■ ACTION ITEM: Extract every line from the records below that contains the word "ayah".

Code change snippets
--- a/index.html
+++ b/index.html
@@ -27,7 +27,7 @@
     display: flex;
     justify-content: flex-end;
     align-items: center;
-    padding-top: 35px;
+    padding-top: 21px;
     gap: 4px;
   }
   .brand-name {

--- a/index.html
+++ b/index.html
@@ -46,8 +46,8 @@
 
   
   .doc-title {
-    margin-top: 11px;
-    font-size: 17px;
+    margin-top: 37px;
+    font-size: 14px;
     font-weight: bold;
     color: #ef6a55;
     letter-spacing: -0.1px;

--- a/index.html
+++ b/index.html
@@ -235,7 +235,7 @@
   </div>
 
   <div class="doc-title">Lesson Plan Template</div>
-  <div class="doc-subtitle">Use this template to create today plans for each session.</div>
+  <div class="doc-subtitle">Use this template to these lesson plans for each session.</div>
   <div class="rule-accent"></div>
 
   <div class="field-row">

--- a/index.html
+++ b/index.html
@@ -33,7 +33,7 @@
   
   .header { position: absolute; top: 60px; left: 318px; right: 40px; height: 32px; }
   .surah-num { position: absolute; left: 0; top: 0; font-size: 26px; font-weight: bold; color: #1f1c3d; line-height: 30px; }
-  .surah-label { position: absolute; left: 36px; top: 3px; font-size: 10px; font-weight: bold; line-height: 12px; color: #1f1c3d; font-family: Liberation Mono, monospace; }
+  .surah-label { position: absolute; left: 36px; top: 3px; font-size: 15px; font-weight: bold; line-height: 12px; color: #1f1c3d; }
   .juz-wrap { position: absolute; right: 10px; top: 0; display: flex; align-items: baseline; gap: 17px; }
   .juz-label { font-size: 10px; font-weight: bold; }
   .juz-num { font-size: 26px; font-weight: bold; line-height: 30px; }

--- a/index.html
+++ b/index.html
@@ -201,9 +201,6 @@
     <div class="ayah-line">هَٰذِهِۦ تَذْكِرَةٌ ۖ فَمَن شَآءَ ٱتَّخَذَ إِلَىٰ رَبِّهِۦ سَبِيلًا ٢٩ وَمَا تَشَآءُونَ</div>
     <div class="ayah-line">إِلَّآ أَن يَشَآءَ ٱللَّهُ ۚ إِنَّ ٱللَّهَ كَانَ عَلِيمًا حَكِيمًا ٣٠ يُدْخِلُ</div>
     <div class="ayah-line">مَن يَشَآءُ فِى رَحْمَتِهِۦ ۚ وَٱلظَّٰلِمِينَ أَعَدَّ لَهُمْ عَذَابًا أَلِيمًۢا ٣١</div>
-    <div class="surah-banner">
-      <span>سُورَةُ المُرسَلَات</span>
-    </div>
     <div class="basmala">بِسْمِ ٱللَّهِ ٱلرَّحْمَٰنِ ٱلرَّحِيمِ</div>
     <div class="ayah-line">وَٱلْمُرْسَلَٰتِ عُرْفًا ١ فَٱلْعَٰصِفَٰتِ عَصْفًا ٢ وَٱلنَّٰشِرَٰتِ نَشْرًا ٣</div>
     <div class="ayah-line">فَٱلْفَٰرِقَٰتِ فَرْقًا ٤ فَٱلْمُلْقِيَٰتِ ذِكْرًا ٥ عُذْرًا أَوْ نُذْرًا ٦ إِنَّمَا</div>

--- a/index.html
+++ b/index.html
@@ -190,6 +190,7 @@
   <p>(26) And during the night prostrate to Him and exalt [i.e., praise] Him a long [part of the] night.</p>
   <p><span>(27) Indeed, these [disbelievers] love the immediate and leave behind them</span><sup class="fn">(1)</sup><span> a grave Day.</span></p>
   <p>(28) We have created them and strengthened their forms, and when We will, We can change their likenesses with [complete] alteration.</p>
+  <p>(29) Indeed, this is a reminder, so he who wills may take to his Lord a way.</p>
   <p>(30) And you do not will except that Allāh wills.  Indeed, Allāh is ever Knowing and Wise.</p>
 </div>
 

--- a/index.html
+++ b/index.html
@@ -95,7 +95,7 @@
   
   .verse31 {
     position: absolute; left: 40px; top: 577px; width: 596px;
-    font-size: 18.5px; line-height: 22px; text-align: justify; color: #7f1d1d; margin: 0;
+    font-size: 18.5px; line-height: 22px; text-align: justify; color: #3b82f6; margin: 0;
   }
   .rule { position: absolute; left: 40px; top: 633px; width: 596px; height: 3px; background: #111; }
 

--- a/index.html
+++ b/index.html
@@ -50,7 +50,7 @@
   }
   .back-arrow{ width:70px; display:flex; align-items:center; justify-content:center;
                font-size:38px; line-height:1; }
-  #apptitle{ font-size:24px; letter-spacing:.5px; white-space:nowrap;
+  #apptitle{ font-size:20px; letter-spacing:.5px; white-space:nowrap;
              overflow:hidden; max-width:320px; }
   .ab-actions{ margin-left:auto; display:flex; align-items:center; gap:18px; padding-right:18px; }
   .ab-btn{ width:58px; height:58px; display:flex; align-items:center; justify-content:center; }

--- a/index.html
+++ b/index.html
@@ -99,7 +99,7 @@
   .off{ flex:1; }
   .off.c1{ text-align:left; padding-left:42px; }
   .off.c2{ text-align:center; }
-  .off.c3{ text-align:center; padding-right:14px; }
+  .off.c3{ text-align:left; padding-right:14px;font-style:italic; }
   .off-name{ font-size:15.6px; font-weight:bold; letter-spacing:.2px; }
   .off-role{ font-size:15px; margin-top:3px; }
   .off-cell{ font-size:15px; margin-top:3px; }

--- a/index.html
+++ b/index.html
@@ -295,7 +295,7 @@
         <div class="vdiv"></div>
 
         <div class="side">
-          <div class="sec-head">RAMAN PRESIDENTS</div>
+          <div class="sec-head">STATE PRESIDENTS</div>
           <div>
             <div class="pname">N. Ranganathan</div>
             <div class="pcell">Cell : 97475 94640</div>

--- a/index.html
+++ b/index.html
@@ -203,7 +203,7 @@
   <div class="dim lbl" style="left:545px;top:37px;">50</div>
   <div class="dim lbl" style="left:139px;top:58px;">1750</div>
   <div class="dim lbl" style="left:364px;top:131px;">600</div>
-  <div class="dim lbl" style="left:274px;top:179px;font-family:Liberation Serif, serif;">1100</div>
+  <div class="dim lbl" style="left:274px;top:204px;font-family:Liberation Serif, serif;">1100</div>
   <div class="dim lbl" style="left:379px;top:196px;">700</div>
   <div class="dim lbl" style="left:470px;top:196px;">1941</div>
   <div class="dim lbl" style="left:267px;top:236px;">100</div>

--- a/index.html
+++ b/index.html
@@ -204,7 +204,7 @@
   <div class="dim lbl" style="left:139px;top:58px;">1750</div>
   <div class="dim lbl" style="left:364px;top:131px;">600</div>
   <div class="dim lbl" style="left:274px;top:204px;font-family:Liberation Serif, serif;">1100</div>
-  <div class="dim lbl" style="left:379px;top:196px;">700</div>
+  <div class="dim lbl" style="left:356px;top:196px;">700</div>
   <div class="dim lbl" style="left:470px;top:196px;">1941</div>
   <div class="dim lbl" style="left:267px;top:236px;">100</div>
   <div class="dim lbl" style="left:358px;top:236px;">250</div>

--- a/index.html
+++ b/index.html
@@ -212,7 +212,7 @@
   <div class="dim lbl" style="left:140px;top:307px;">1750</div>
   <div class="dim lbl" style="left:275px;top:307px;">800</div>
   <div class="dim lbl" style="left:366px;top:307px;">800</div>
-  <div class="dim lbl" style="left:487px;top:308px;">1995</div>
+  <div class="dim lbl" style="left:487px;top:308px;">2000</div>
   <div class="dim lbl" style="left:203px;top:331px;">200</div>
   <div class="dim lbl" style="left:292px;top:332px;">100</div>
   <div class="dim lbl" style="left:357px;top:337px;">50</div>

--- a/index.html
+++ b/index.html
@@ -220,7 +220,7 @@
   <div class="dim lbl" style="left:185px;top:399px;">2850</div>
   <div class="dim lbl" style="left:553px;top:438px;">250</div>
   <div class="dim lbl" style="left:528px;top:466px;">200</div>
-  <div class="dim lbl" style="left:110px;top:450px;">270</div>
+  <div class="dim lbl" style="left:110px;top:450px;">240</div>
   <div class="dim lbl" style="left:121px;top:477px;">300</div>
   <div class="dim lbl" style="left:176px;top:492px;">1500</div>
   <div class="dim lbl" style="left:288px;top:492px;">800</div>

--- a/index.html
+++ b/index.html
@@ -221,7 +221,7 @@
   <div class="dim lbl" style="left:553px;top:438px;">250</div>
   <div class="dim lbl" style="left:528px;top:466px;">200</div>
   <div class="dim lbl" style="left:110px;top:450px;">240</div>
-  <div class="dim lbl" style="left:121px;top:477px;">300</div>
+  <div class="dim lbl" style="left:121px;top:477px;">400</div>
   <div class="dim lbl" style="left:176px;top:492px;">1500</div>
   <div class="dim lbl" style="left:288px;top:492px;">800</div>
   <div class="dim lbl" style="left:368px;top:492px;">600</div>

■ SOLUTION TO THIS EXERCISE:
     <div class="ayah-line">هَٰذِهِۦ تَذْكِرَةٌ ۖ فَمَن شَآءَ ٱتَّخَذَ إِلَىٰ رَبِّهِۦ سَبِيلًا ٢٩ وَمَا تَشَآءُونَ</div>
     <div class="ayah-line">إِلَّآ أَن يَشَآءَ ٱللَّهُ ۚ إِنَّ ٱللَّهَ كَانَ عَلِيمًا حَكِيمًا ٣٠ يُدْخِلُ</div>
     <div class="ayah-line">مَن يَشَآءُ فِى رَحْمَتِهِۦ ۚ وَٱلظَّٰلِمِينَ أَعَدَّ لَهُمْ عَذَابًا أَلِيمًۢا ٣١</div>
     <div class="ayah-line">وَٱلْمُرْسَلَٰتِ عُرْفًا ١ فَٱلْعَٰصِفَٰتِ عَصْفًا ٢ وَٱلنَّٰشِرَٰتِ نَشْرًا ٣</div>
     <div class="ayah-line">فَٱلْفَٰرِقَٰتِ فَرْقًا ٤ فَٱلْمُلْقِيَٰتِ ذِكْرًا ٥ عُذْرًا أَوْ نُذْرًا ٦ إِنَّمَا</div>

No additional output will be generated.